:: Brief ::
Could you copy exactly the lines below from the one with "live here: https://eddies-hubspot-exercise.netlify.app/" to the one with "browsers you listed.", inclusive, leaving out any pictures?

Records from a collection
************

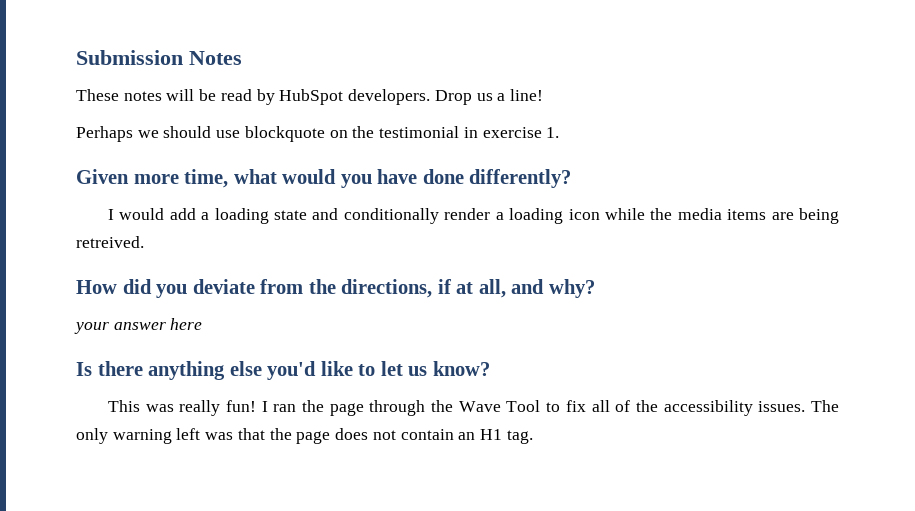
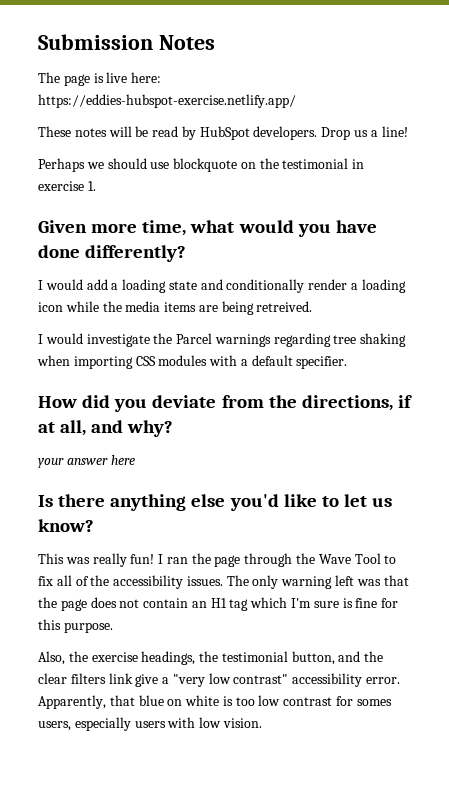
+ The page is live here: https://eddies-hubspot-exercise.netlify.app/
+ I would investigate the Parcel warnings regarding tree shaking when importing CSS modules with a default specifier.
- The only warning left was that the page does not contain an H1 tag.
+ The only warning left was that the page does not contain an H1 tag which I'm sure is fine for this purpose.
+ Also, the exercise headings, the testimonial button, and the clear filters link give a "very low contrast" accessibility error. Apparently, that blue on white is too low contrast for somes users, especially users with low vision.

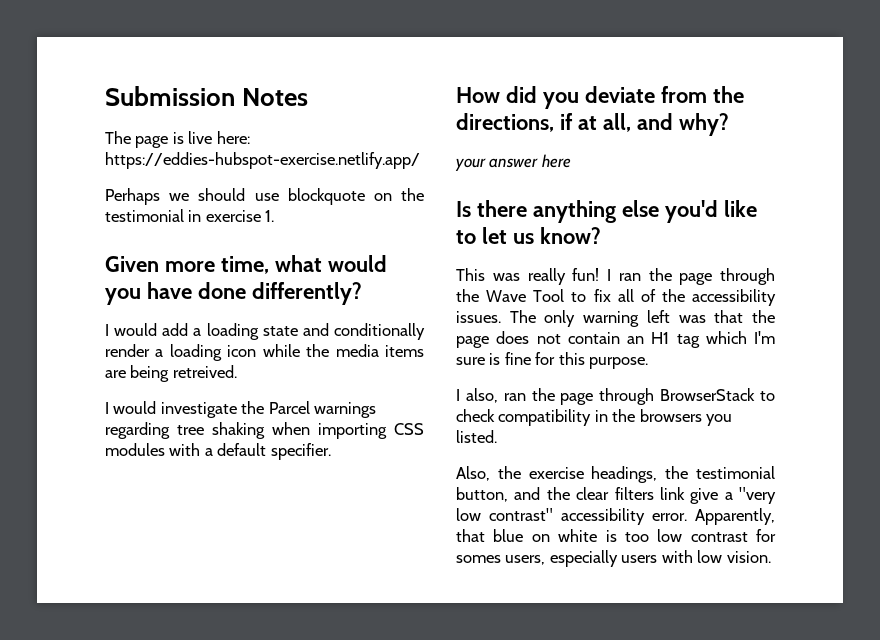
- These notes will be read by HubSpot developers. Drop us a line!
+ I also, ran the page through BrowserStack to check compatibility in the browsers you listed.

************

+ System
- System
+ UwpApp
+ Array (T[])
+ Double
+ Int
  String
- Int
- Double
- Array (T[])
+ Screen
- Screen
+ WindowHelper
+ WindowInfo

************

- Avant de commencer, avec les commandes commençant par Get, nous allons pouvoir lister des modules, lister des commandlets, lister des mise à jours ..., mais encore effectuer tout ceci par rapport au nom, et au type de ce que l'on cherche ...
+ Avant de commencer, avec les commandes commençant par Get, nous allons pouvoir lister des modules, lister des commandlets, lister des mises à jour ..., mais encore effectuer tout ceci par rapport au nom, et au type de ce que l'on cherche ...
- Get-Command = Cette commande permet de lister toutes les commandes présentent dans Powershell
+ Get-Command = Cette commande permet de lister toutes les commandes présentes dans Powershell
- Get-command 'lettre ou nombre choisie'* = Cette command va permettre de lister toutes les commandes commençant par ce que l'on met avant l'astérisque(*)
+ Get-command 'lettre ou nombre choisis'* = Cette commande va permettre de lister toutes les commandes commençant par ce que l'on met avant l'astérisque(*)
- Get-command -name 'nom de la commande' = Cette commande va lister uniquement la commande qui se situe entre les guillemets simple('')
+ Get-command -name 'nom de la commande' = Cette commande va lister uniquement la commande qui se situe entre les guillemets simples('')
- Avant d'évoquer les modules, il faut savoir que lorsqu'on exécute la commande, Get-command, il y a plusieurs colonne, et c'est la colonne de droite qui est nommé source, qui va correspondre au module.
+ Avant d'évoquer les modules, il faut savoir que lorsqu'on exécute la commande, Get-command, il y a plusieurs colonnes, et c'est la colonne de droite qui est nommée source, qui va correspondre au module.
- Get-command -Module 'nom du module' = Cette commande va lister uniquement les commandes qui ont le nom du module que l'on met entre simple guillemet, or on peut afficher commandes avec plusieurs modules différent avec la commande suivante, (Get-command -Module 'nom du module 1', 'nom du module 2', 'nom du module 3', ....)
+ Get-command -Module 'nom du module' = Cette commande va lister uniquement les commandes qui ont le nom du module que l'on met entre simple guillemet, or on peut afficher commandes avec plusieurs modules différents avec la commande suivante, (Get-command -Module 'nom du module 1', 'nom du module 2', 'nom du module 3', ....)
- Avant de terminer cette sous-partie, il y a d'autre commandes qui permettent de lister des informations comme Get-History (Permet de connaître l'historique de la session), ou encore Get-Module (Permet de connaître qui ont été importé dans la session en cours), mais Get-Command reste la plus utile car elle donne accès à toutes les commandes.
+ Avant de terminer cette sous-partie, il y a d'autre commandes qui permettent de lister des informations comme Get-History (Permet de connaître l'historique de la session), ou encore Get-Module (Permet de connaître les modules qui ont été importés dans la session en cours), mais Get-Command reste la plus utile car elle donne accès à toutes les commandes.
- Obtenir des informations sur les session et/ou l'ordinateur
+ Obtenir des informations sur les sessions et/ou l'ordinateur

************

:: Response to the task ::
+ The page is live here: https://eddies-hubspot-exercise.netlify.app/
+ I would investigate the Parcel warnings regarding tree shaking when importing CSS modules with a default specifier.
- The only warning left was that the page does not contain an H1 tag.
+ The only warning left was that the page does not contain an H1 tag which I'm sure is fine for this purpose.
+ Also, the exercise headings, the testimonial button, and the clear filters link give a "very low contrast" accessibility error. Apparently, that blue on white is too low contrast for somes users, especially users with low vision.

- These notes will be read by HubSpot developers. Drop us a line!
+ I also, ran the page through BrowserStack to check compatibility in the browsers you listed.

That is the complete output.